I threaded 28 cards all S, and then flipped every other card to get the threading sequence of alternating S and Z. I followed Thora's pattern (included below) except that I only used two cards for the selvedges on each edge, and made the body of the satin 24 cards wide. This was honestly a mistake in starting the pattern, and to keep continuity in the piece, I did not correct it midway through. The resulting band is 3/4 inch wide and approximately 37 inches long. This project was warped on my Inkle loom on March 28, 2003-completed June 8, 2003.
Due to the twisted nature of the threads in tablet weaving, almost any pattern that requires you to turn one direction, will need to be reversed periodically to undo some of that twist. You will find several parts of the pattern where a reverse is evident. These reverses have been found in period examples as well, and is a necessary part of weaving. I've tried to space out the reverses evenly.
Pattern courtesy of Mistress Thora Sharptooth
Pack 1 consists of the 4 edge cards, 2 on either side. Pack 2 is the remaining odd cards, and Pack 3 is the remaining even cards. This makes it easily scalable by adding more cards in groups of 2. You turn the selvedges each time all in one direction, and you alternate turning Packs 2 and 3 each turn. 8 turns of the selvedge cards equals 4 complete turns of Packs 2 and 3. If you color code your cards this is fairly easy to follow.
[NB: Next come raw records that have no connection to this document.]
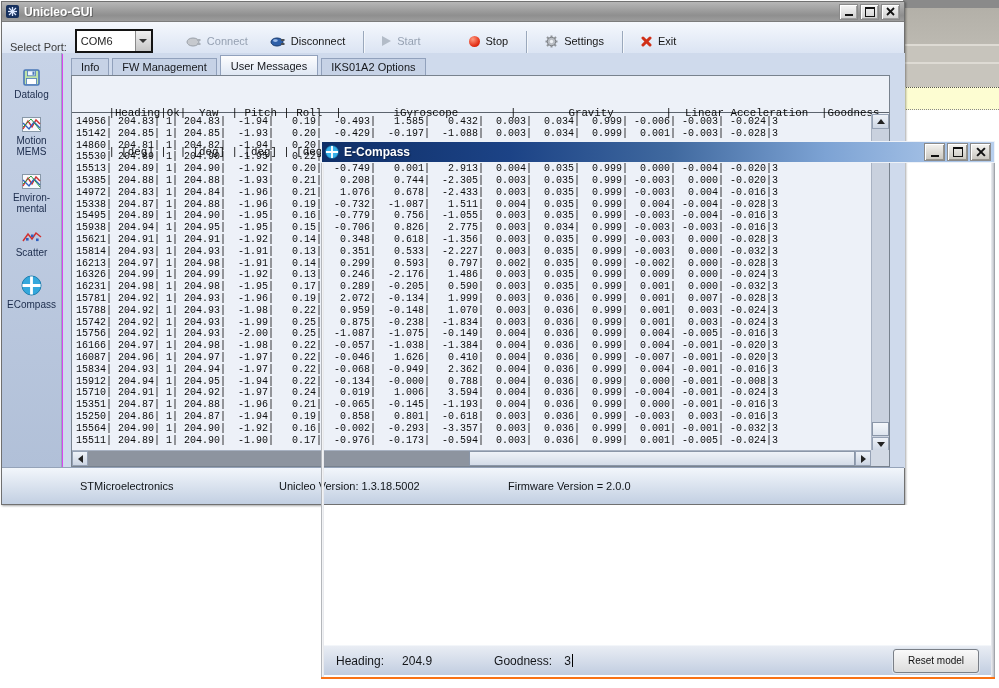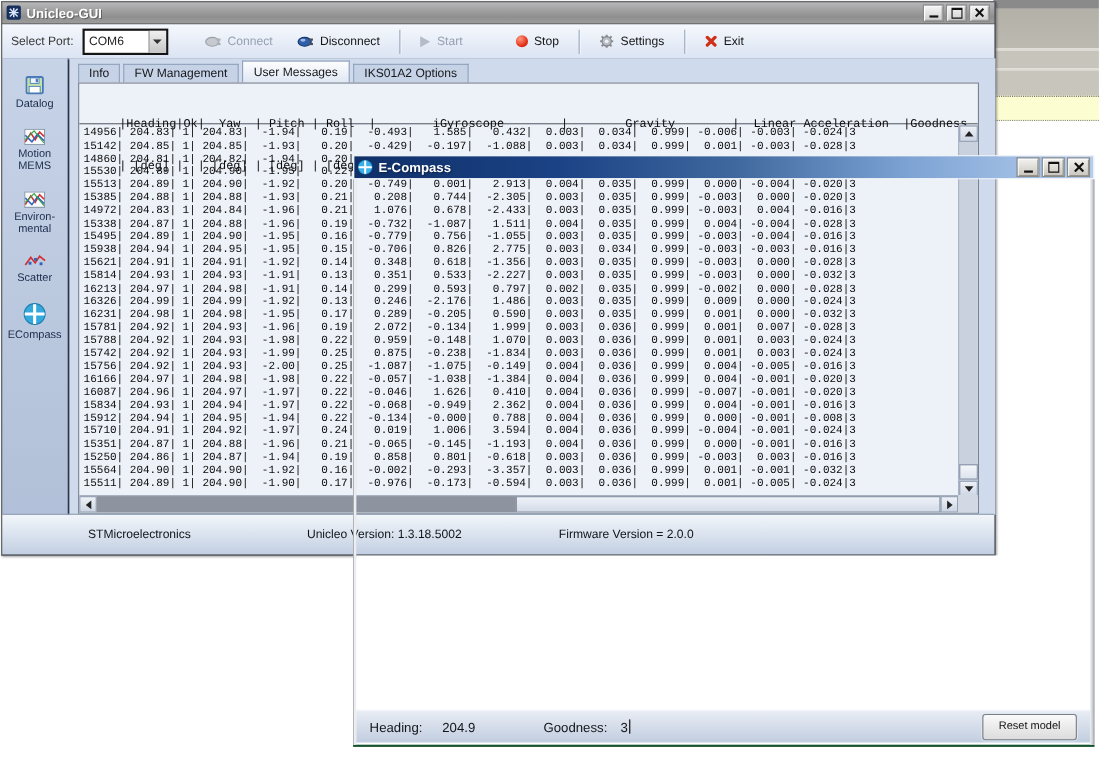"Unicleo-GUI" .mw { background: #0f172a -> #d946ef }
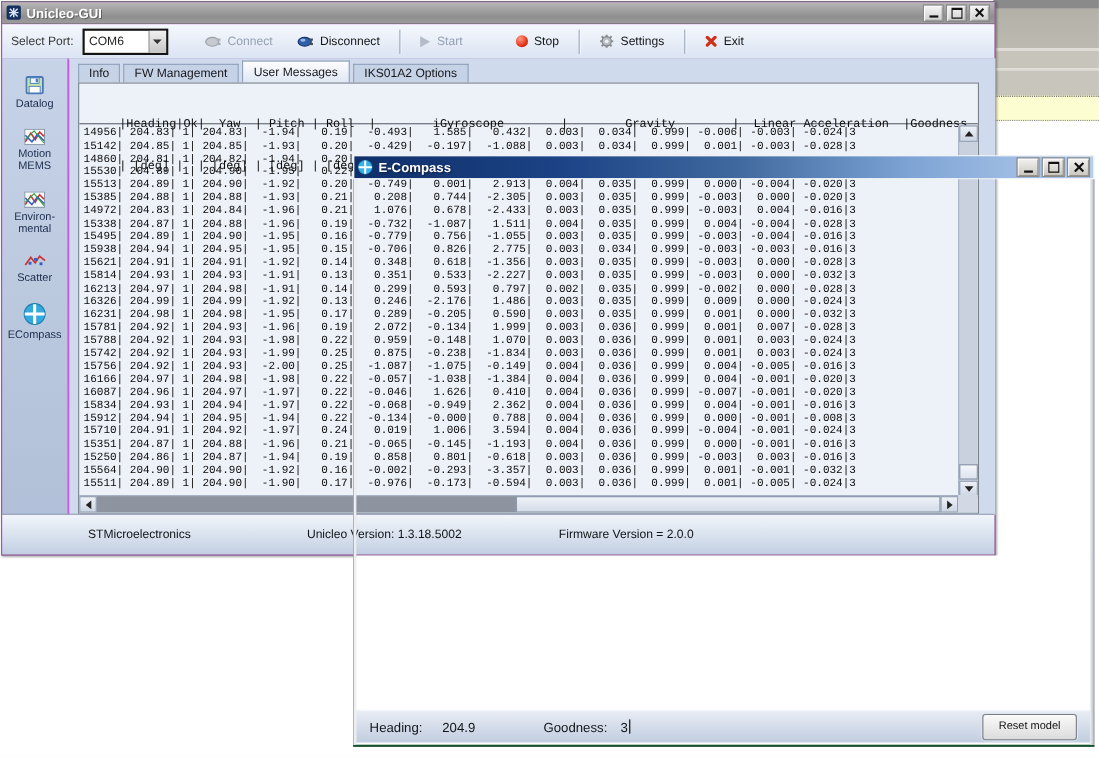"Select Port:" .toolbar { align-items: center -> flex-end }
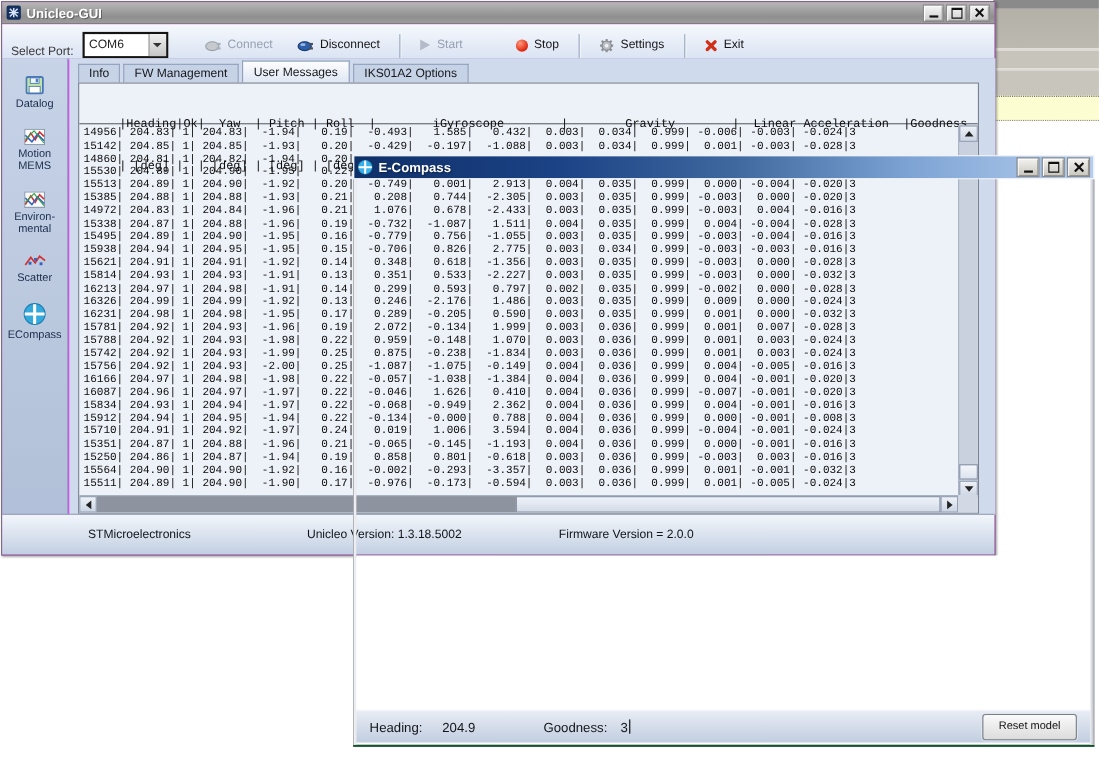"E-Compass" .ec { border-bottom: 2px solid #14532d -> 2px solid #f97316 }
You can see the project in progress here warped on my inkle loom.
Here you can see a close up view of the work in progress. Can you see the satin effect that it produces? Essentially every strand in the satin part of the band floats once, but by alternating the cards it spreads out to form a satin. This is the same pattern Bera followed for the belt she made for me. Only she used a very fine silk, and used 50 cards.
Bera Thorbjornsdottir's version of the simulated satin
worked in silk, 50 cards wide.
Priest-Dorman, Carolyn. Three Recipes for Fourteenth- and Fifteenth-Century Tablet Weaving. c. 1995. <http://www.cs.vassar.edu/~capriest/3recipes.html>
Crowfoot, Elisabeth; Pritchard, Frances; and Staniland, Kay. Textiles and Clothing c. 1150-c. 1450. Medieval Finds from Excavations in London, 4. London: HMSO, 1992.